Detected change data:
★ ★ ★ ★ ★ ★ ★

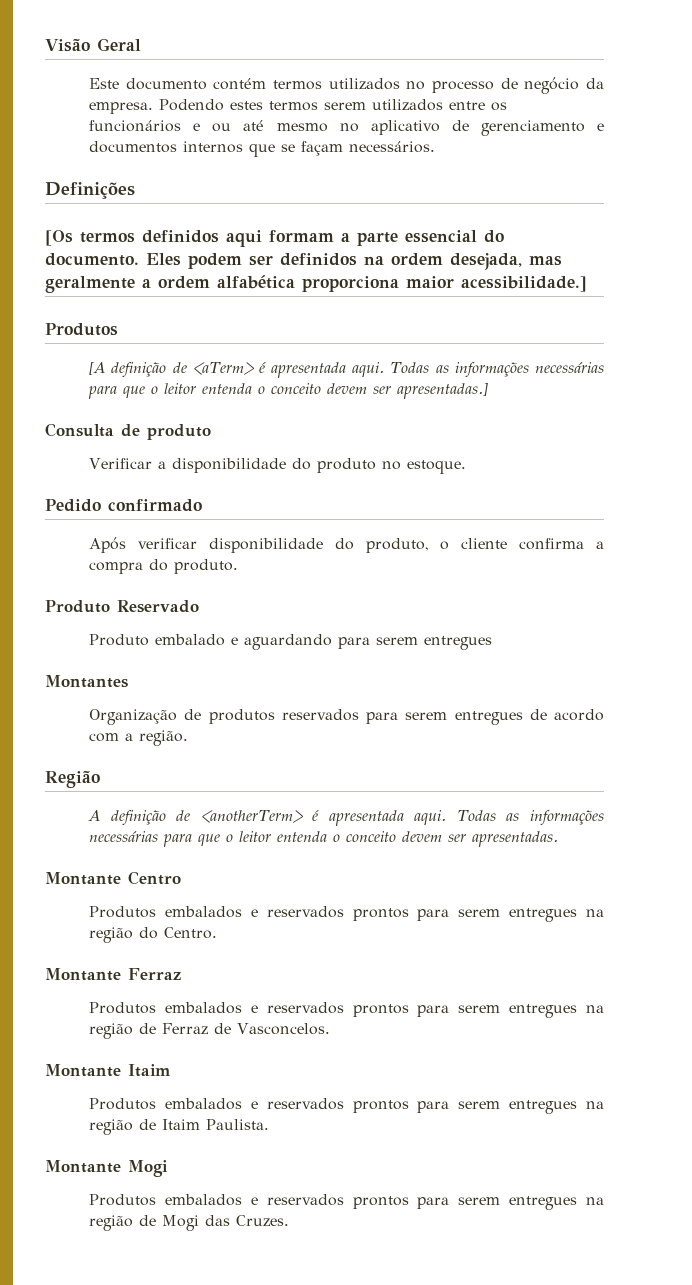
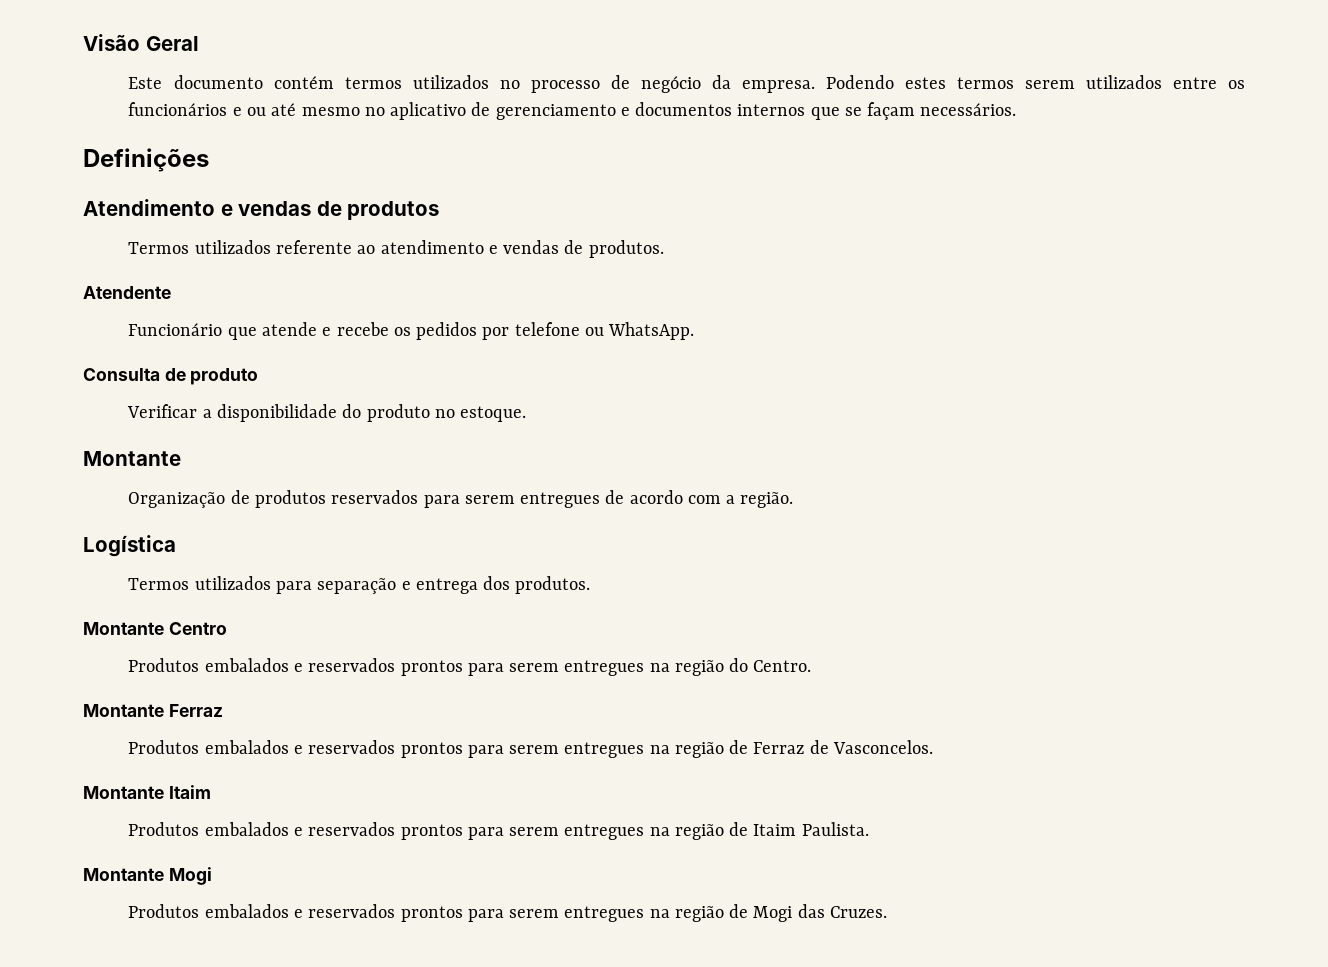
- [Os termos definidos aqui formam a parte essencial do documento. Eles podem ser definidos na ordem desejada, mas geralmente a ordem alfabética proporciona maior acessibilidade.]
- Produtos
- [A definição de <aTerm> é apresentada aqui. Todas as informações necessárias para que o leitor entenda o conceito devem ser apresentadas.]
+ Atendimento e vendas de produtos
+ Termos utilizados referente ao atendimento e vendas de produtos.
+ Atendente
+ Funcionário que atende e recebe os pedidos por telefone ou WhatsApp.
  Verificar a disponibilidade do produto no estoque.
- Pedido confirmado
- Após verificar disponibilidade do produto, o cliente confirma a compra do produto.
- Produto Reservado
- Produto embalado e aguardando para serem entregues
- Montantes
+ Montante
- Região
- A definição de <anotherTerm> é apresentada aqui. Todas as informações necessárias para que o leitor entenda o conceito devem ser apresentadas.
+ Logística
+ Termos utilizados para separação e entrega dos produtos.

★ ★ ★ ★ ★ ★ ★

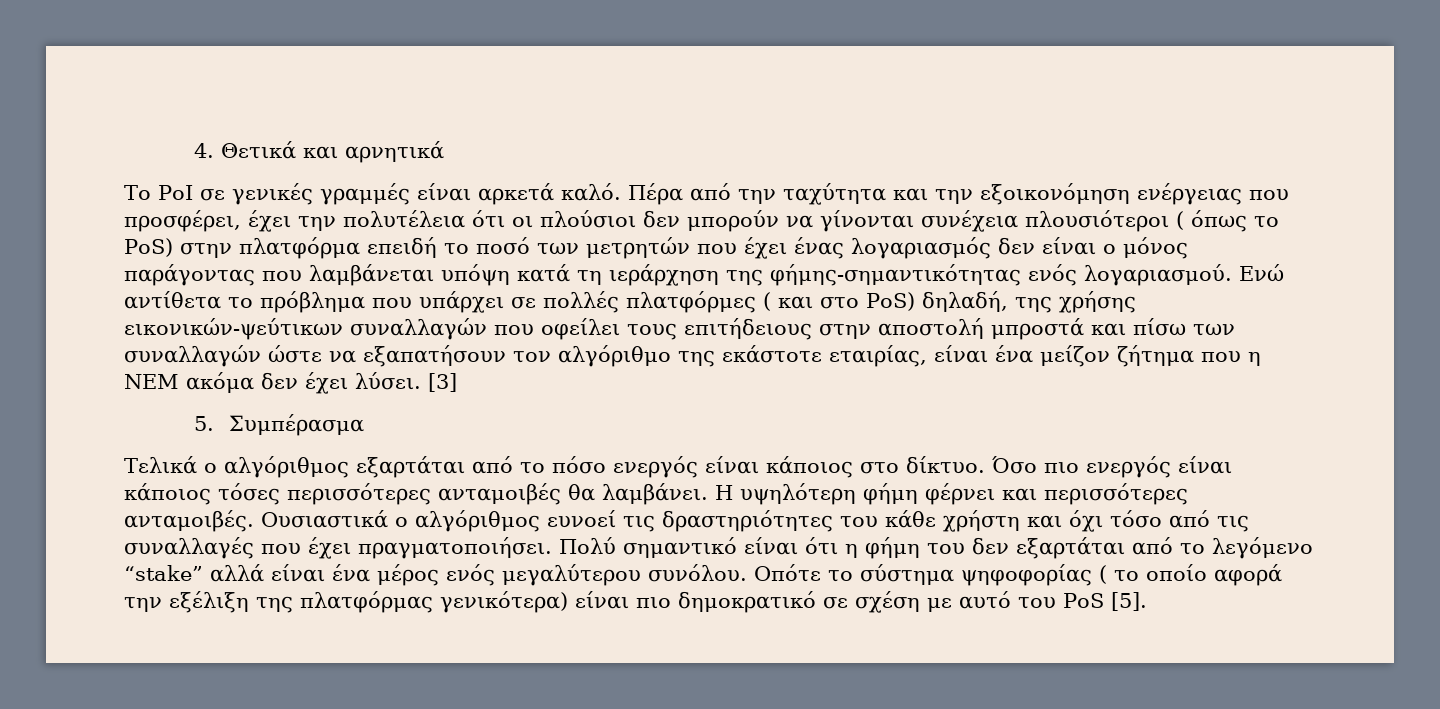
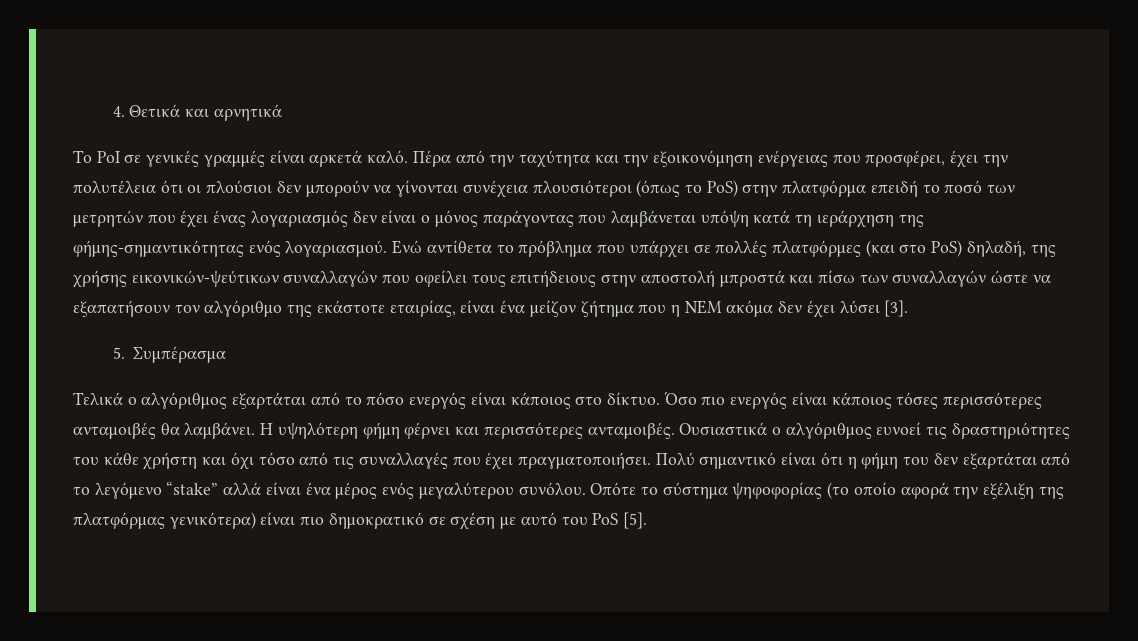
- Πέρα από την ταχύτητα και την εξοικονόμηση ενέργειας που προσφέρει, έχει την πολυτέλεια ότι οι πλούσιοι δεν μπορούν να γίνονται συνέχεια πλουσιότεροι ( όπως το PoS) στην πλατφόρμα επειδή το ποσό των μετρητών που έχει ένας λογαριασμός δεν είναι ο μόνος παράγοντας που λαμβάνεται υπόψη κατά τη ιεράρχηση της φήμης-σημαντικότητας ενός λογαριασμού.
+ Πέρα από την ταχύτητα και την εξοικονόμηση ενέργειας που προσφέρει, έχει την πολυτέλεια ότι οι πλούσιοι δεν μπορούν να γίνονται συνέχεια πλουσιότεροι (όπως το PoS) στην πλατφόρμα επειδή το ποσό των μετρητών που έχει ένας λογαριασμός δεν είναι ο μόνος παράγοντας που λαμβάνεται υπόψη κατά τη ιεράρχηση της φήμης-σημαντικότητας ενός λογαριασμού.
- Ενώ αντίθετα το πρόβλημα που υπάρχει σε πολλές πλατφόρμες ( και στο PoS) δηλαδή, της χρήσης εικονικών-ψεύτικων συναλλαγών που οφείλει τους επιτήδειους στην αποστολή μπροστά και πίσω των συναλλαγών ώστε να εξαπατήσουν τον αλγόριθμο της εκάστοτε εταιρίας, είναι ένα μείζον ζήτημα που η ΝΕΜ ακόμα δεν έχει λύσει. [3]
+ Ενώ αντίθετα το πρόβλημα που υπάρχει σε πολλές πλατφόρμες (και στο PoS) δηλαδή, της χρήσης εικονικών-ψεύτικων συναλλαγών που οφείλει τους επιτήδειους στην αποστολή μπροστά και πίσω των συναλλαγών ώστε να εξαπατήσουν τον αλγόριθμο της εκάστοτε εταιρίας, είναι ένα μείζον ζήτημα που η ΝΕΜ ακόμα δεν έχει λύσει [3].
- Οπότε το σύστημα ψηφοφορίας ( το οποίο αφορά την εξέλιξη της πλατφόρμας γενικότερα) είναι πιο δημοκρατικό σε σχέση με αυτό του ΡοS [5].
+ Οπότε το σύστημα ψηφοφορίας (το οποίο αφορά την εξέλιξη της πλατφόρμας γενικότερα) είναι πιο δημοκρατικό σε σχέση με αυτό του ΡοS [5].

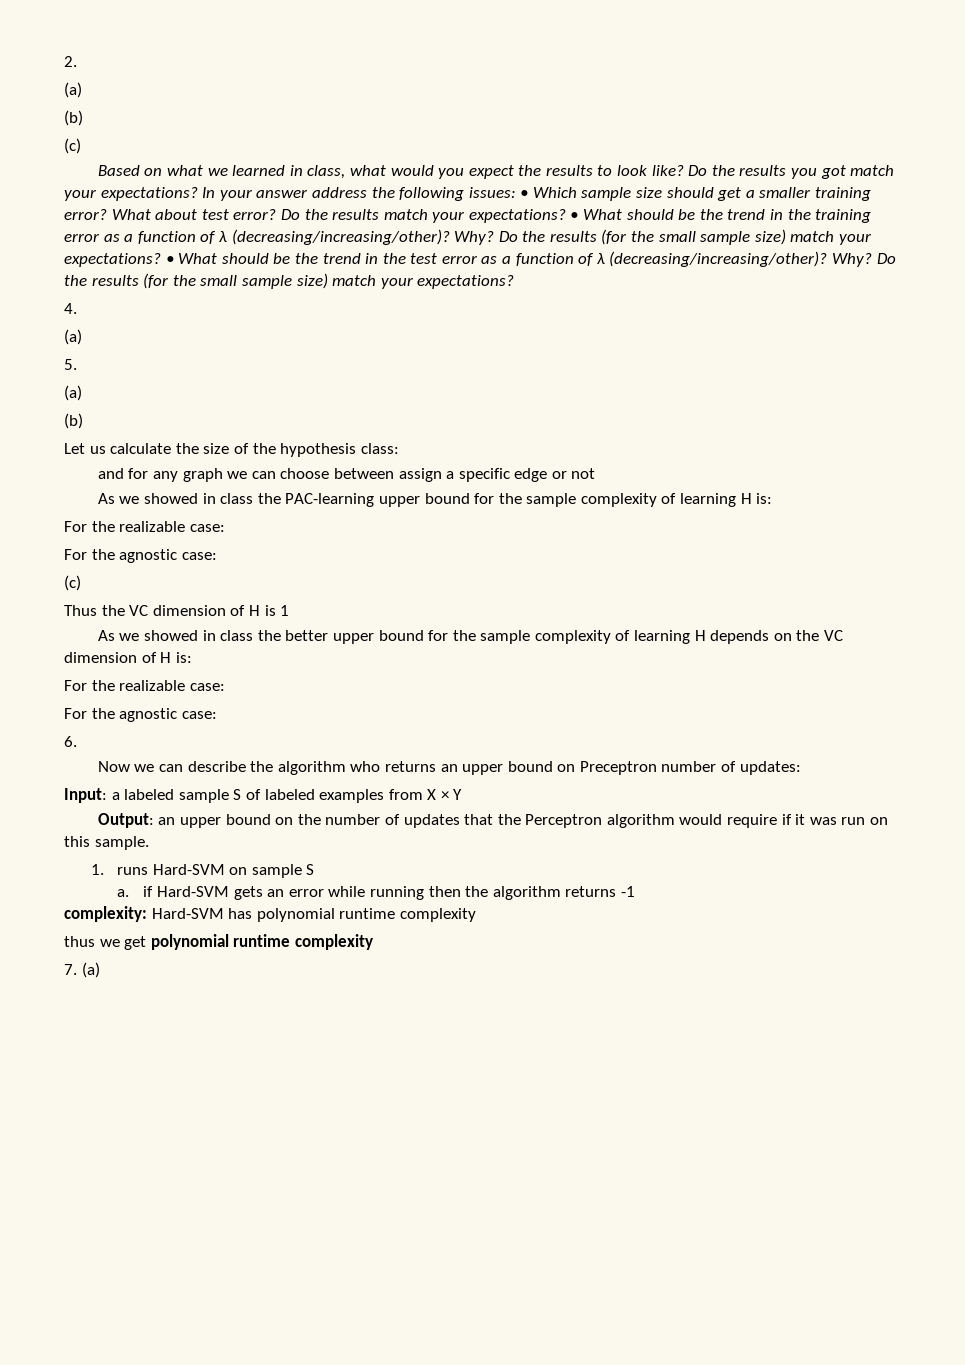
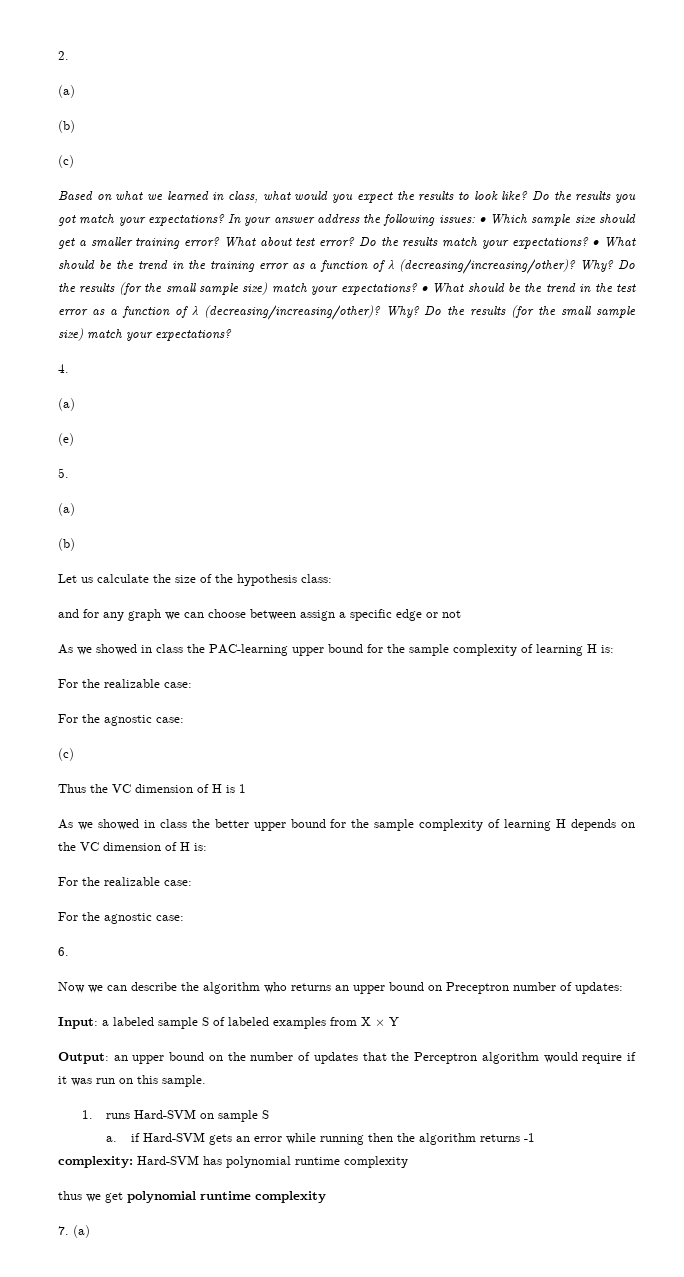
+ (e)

★ ★ ★ ★ ★ ★ ★

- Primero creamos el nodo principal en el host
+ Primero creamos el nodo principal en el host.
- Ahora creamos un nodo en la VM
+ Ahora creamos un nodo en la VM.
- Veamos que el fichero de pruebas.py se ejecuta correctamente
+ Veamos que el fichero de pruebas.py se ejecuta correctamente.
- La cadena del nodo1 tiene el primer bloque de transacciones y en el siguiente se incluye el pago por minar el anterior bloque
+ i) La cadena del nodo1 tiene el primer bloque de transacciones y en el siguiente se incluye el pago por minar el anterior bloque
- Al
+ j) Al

★ ★ ★ ★ ★ ★ ★

All lines in the data above from the one with "- [Os termos" through the one with "entrega dos produtos." must be repeated exactly, and no others.

YOUR RESPONSE
- [Os termos definidos aqui formam a parte essencial do documento. Eles podem ser definidos na ordem desejada, mas geralmente a ordem alfabética proporciona maior acessibilidade.]
- Produtos
- [A definição de <aTerm> é apresentada aqui. Todas as informações necessárias para que o leitor entenda o conceito devem ser apresentadas.]
+ Atendimento e vendas de produtos
+ Termos utilizados referente ao atendimento e vendas de produtos.
+ Atendente
+ Funcionário que atende e recebe os pedidos por telefone ou WhatsApp.
  Verificar a disponibilidade do produto no estoque.
- Pedido confirmado
- Após verificar disponibilidade do produto, o cliente confirma a compra do produto.
- Produto Reservado
- Produto embalado e aguardando para serem entregues
- Montantes
+ Montante
- Região
- A definição de <anotherTerm> é apresentada aqui. Todas as informações necessárias para que o leitor entenda o conceito devem ser apresentadas.
+ Logística
+ Termos utilizados para separação e entrega dos produtos.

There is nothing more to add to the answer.